:: WHAT YOU HAVE TO DO ::
From the listing below, output the lines between the one with "[644,685,895,708] [95,701,525,728] -a" and the one with "[155,486,442,499] dump_community ClothingInventoryCommunity", including those two, and nothing else. Pictures are not copied.

:: EXERCISE INPUT ::

********

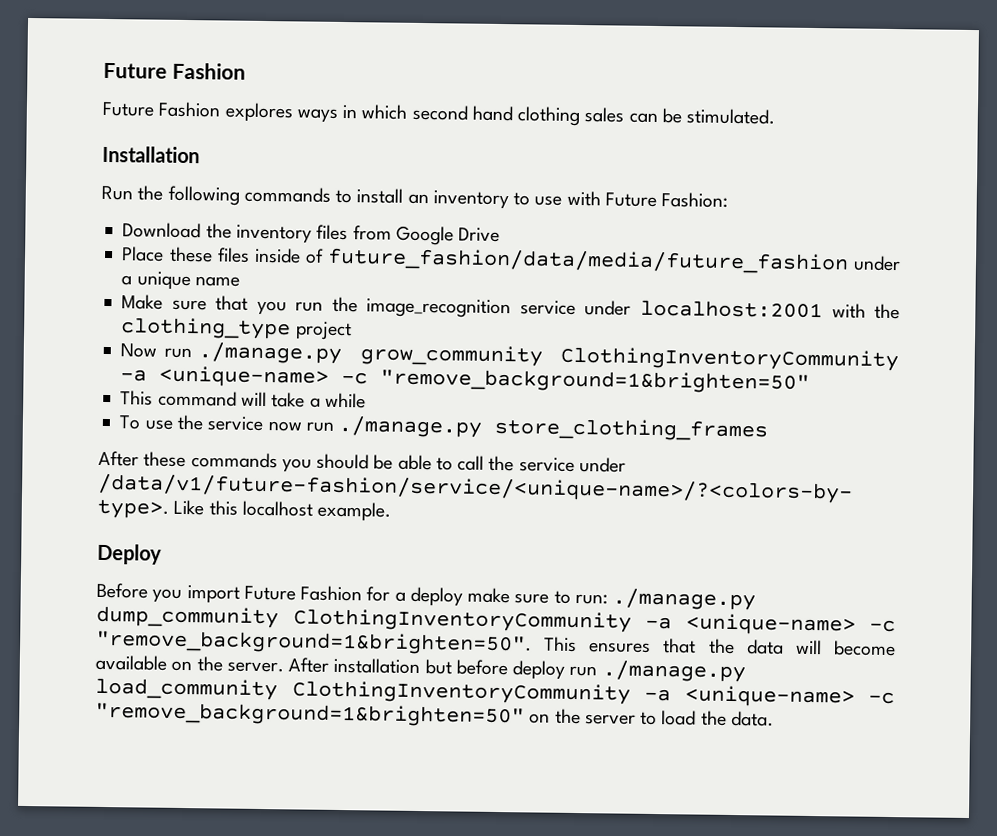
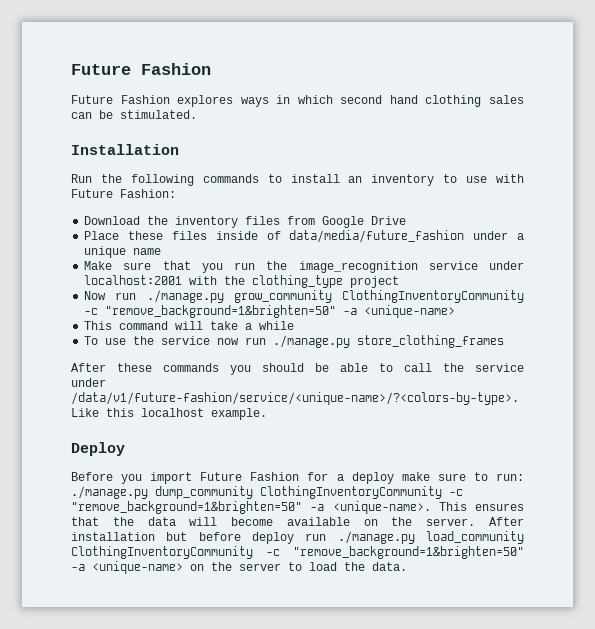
[326,247,849,275] future_fashion/data/media/future_fashion -> [289,230,465,243] data/media/future_fashion
[120,365,811,394] -a <unique-name> -c "remove_background=1&brighten=50" -> [84,305,456,318] -c "remove_background=1&brighten=50" -a <unique-name>
[645,613,896,636] [96,629,532,656] -a <unique-name> -c "remove_background=1&brighten=50". -> [449,489,463,496] [71,501,431,514] -c "remove_background=1&brighten=50" -a <unique-name>.
[644,685,895,708] [95,701,525,728] -a <unique-name> -c "remove_background=1&brighten=50" -> [266,546,524,559] [71,561,183,574] -c "remove_background=1&brighten=50" -a <unique-name>

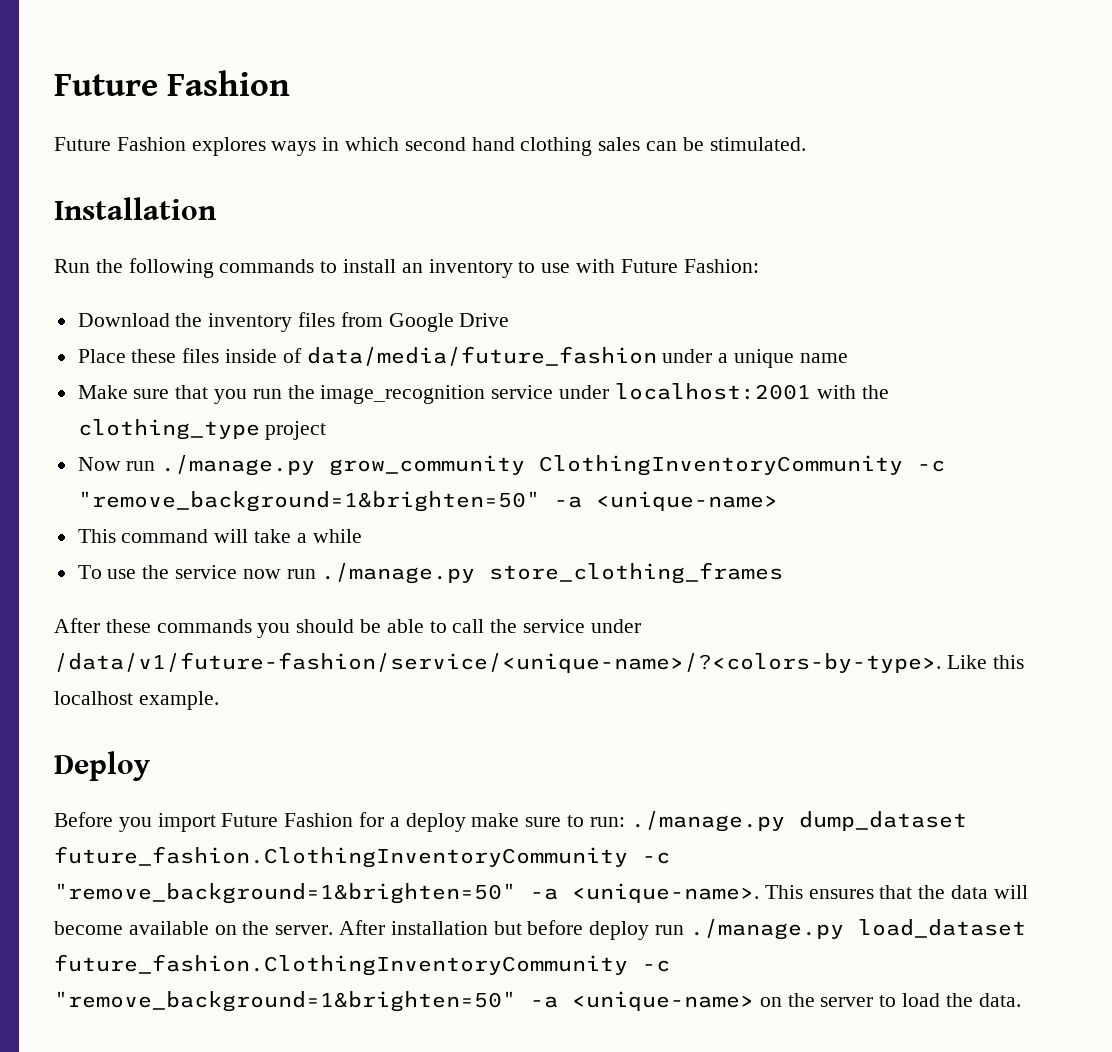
[155,486,442,499] dump_community ClothingInventoryCommunity -> [798,811,967,831] [54,846,628,868] dump_dataset future_fashion.ClothingInventoryCommunity
[426,531,524,544] [71,546,253,559] load_community ClothingInventoryCommunity -> [857,919,1026,938] [54,954,628,976] load_dataset future_fashion.ClothingInventoryCommunity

********

:: REPLY ::
[644,685,895,708] [95,701,525,728] -a <unique-name> -c "remove_background=1&brighten=50" -> [266,546,524,559] [71,561,183,574] -c "remove_background=1&brighten=50" -a <unique-name>

[155,486,442,499] dump_community ClothingInventoryCommunity -> [798,811,967,831] [54,846,628,868] dump_dataset future_fashion.ClothingInventoryCommunity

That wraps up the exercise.